» **Your objective**
From the first line of the listing below through the line with "- The response", transcribe exactly and skip the pictures.

┄┄┄┄┄┄┄┄┄┄┄┄┄┄┄┄┄┄┄┄

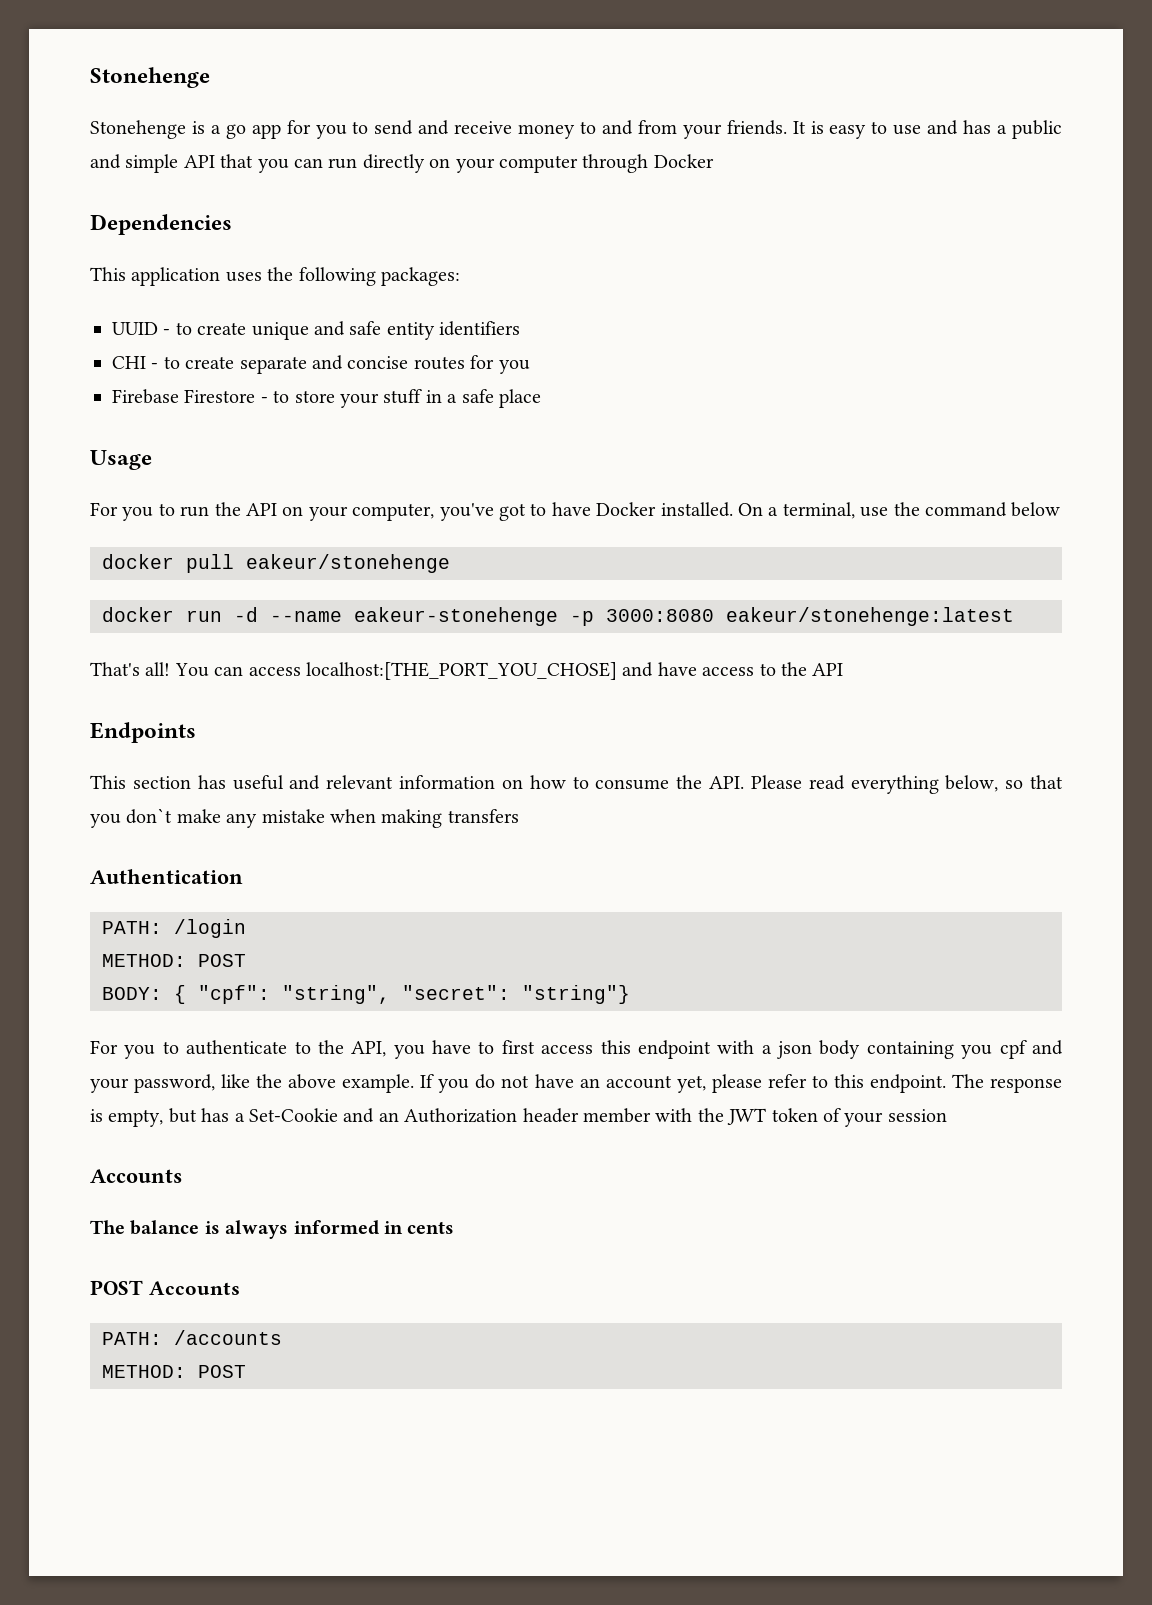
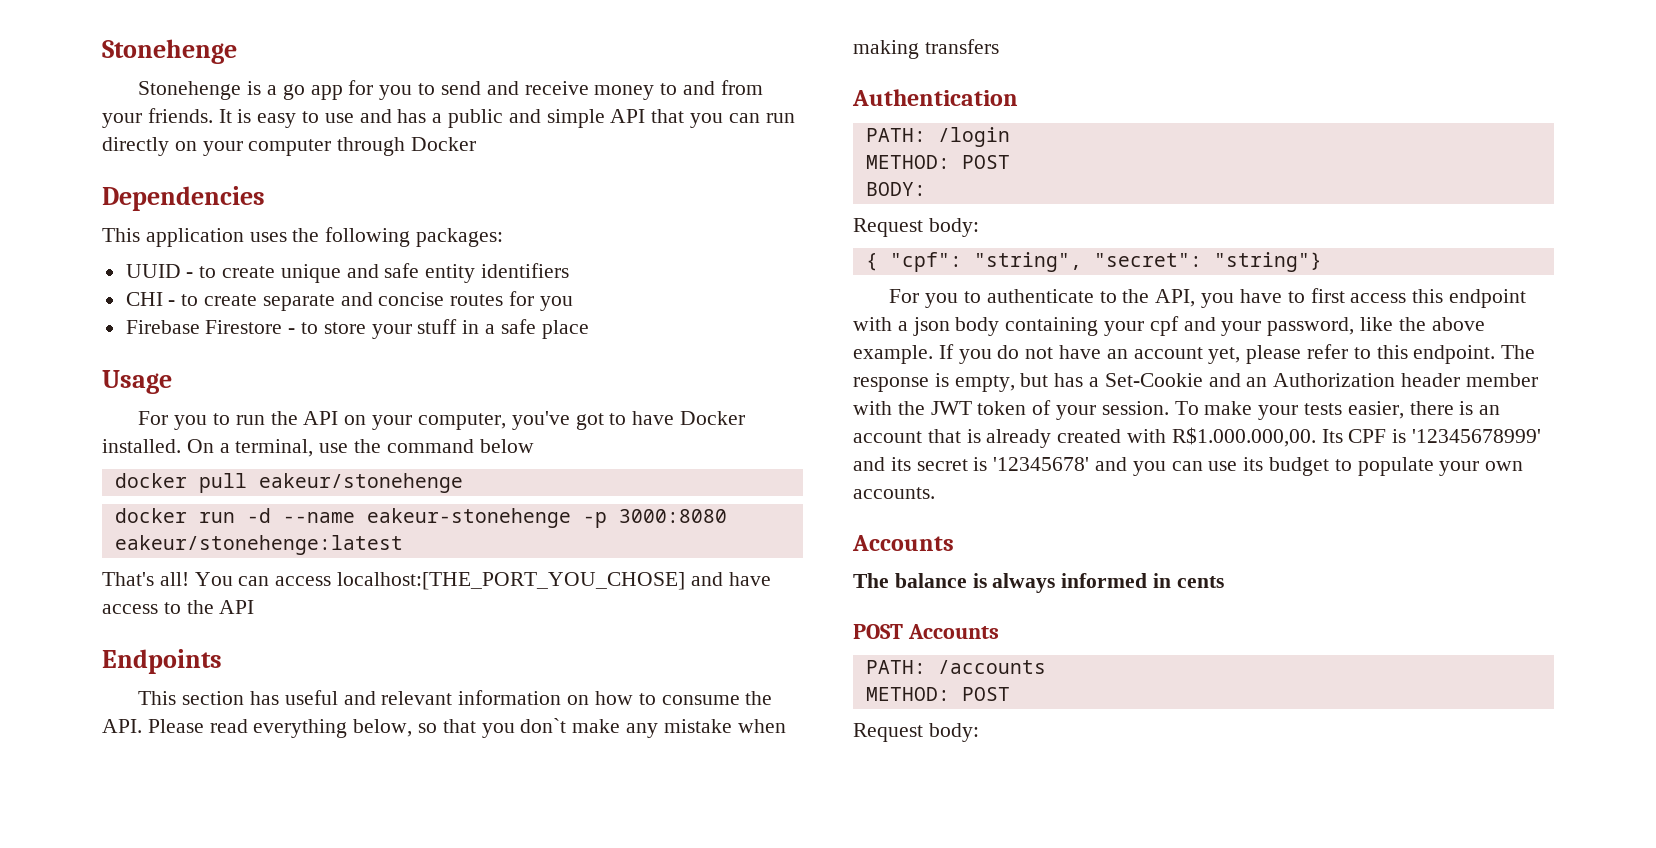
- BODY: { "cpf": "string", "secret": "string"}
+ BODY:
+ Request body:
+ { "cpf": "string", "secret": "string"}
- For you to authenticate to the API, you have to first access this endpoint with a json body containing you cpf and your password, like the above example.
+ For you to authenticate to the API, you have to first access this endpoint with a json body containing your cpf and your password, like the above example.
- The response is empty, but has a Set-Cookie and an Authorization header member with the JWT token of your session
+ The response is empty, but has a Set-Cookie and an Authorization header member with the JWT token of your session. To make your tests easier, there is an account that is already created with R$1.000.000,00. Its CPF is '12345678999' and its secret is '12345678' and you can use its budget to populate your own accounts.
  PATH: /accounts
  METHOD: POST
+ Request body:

┄┄┄┄┄┄┄┄┄┄┄┄┄┄┄┄┄┄┄┄

» **Response to the task**
- BODY: { "cpf": "string", "secret": "string"}
+ BODY:
+ Request body:
+ { "cpf": "string", "secret": "string"}
- For you to authenticate to the API, you have to first access this endpoint with a json body containing you cpf and your password, like the above example.
+ For you to authenticate to the API, you have to first access this endpoint with a json body containing your cpf and your password, like the above example.
- The response is empty, but has a Set-Cookie and an Authorization header member with the JWT token of your session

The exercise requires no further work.